Selon les données recueillies par IPI, au moins 378 journalistes ont été jugés en 2024. Comme les années précédentes, les accusations les plus courantes contre ces membres de la presse étaient liées au terrorisme (38 %), à la diffamation/calomnie (27 %) et à « l’insulte au président » (7 %).
IPI souligne également le rôle inquiétant joué par la loi turque dite de « désinformation » (adoptée par le Parlement en 2022), dont les membres de l’IFEX avaient averti qu’elle serait utilisée comme arme contre les journalistes travaillant dans l’intérêt public. L’année dernière, six enquêtes ont été ouvertes contre des journalistes en vertu de cette législation, menant à trois détentions et une condamnation.

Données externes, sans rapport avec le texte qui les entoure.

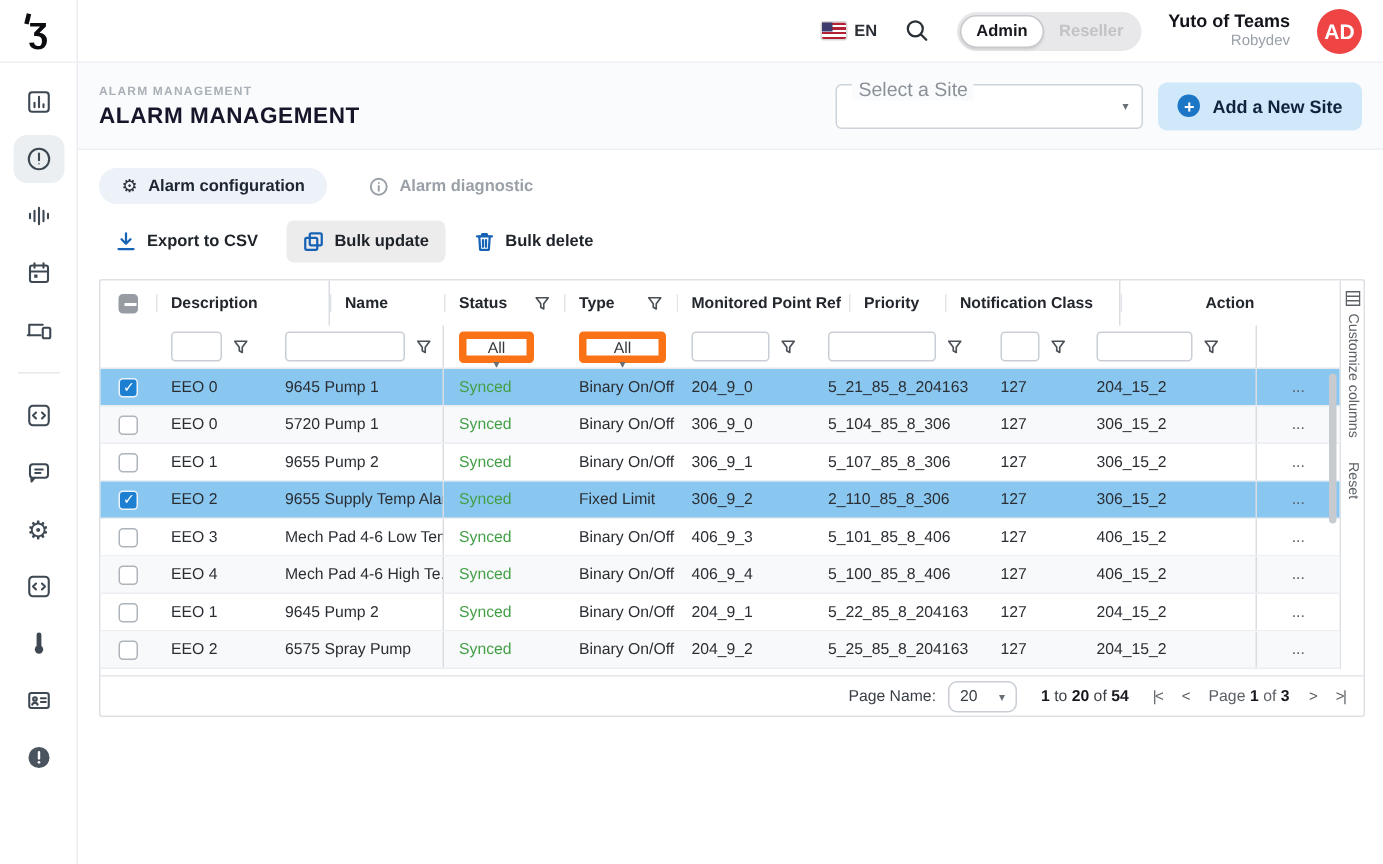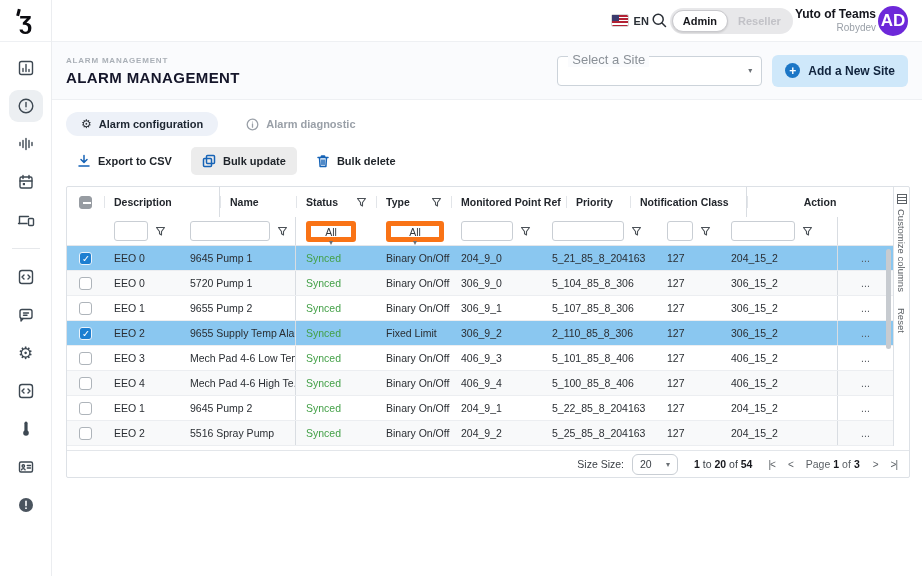"EN" .topbar { gap: 2px -> 18px }
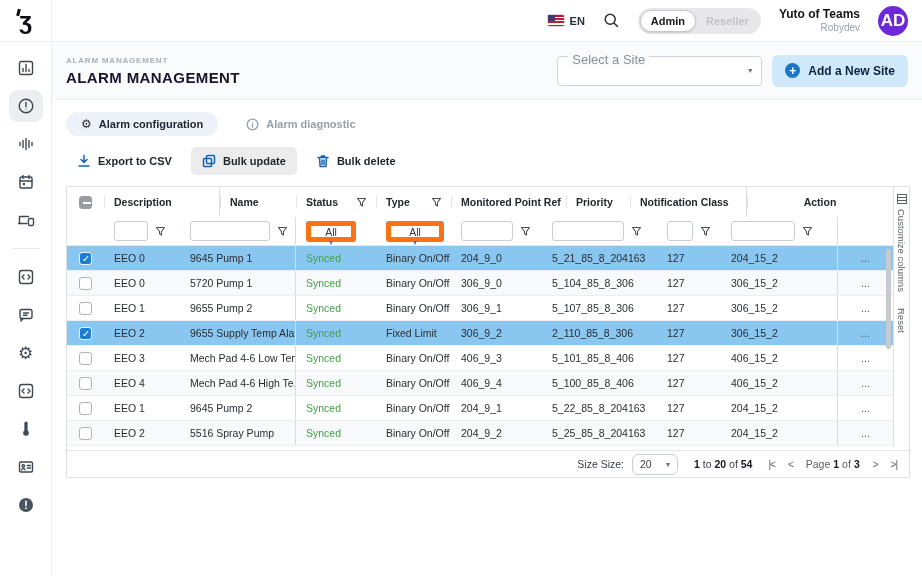"AD" .avatar { background: #6d28d9 -> #ef4444; font-size: 17px -> 14px }
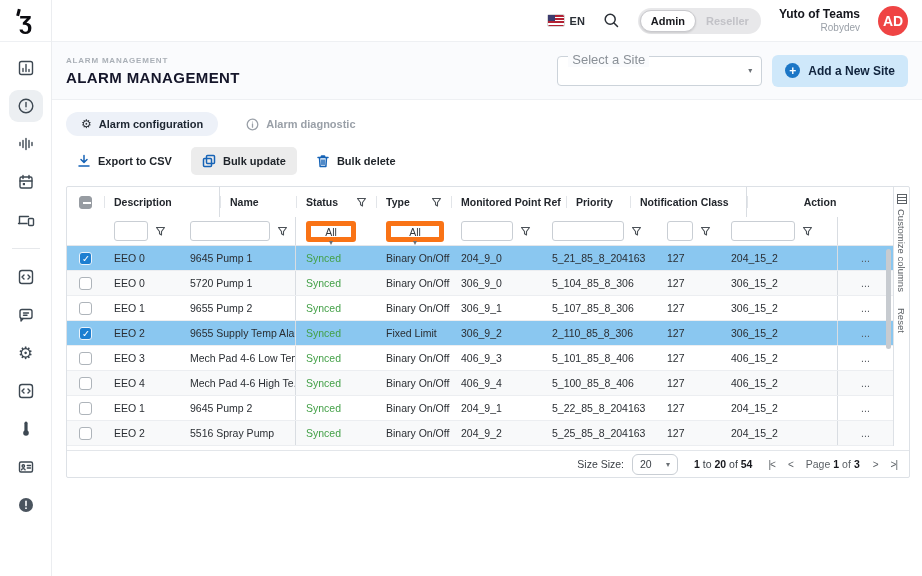"5516 Spray Pump" div.cell { text: 5516 -> 6575 }
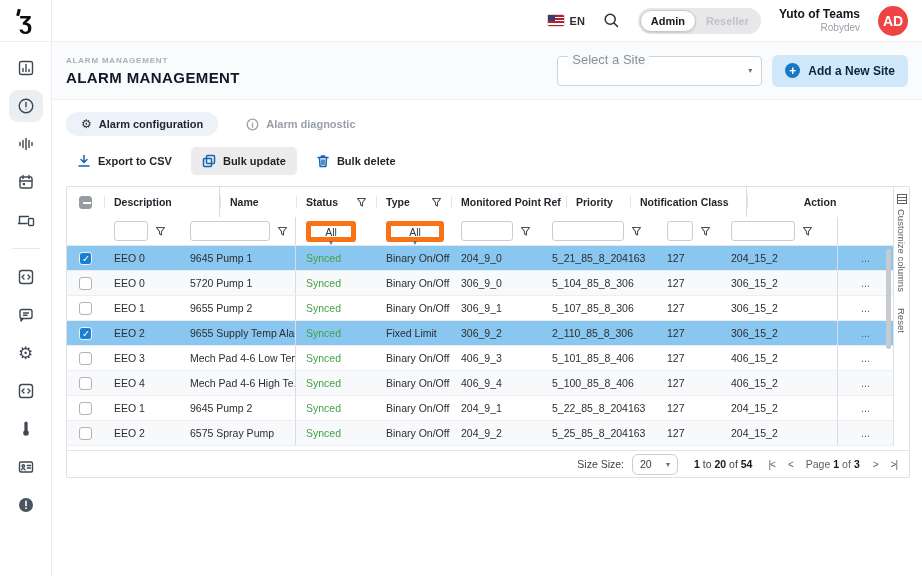"Size Size:" span { text: Size Size -> Page Name }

Cependant, en janvier, des députés du Parti de la justice et du développement (AKP) au pouvoir ont également fait valoir que la loi sur la « désinformation » ne va pas assez loin, notamment en ce qui concerne les menaces à la cybersécurité. Ce mois-ci, ils ont présenté un “projet de loi sur la « cybersécurité » qui pourrait faire de la dénonciation d’une fuite de données une infraction pénale. Les détracteurs du projet de loi – qui prévoit des peines de prison allant jusqu’à cinq ans pour les personnes reconnues coupables de créer une « fausse perception » d’une fuite de données – soutiennent que cette législation au libellé vague pourrait être utilisée pour cibler les journalistes d’investigation. Fait révélateur, le projet de loi fait suite aux révélations très embarrassantes sur une fuite massive de données en 2024, qui a soulevé des doutes sur la capacité du gouvernement turc à protéger les informations privées des citoyens turcs.
La violence misogyne
Le problème de la violence misogyne en Turquie a également été mis en lumière ce mois-ci dans le rapport annuel inquiétant de Bianet sur son suivi de la violence masculine. Les statistiques présentées pour 2024 sont horribles : l’année dernière, des hommes ont tué 378 femmes, blessé 645 femmes et forcé 772 femmes à se prostituer. Selon les recherches de Bianet, les meurtriers étaient le plus souvent des maris/partenaires (70 %) ou des membres de la famille (17 %). La plupart des femmes (60 %) ont été tuées par balle.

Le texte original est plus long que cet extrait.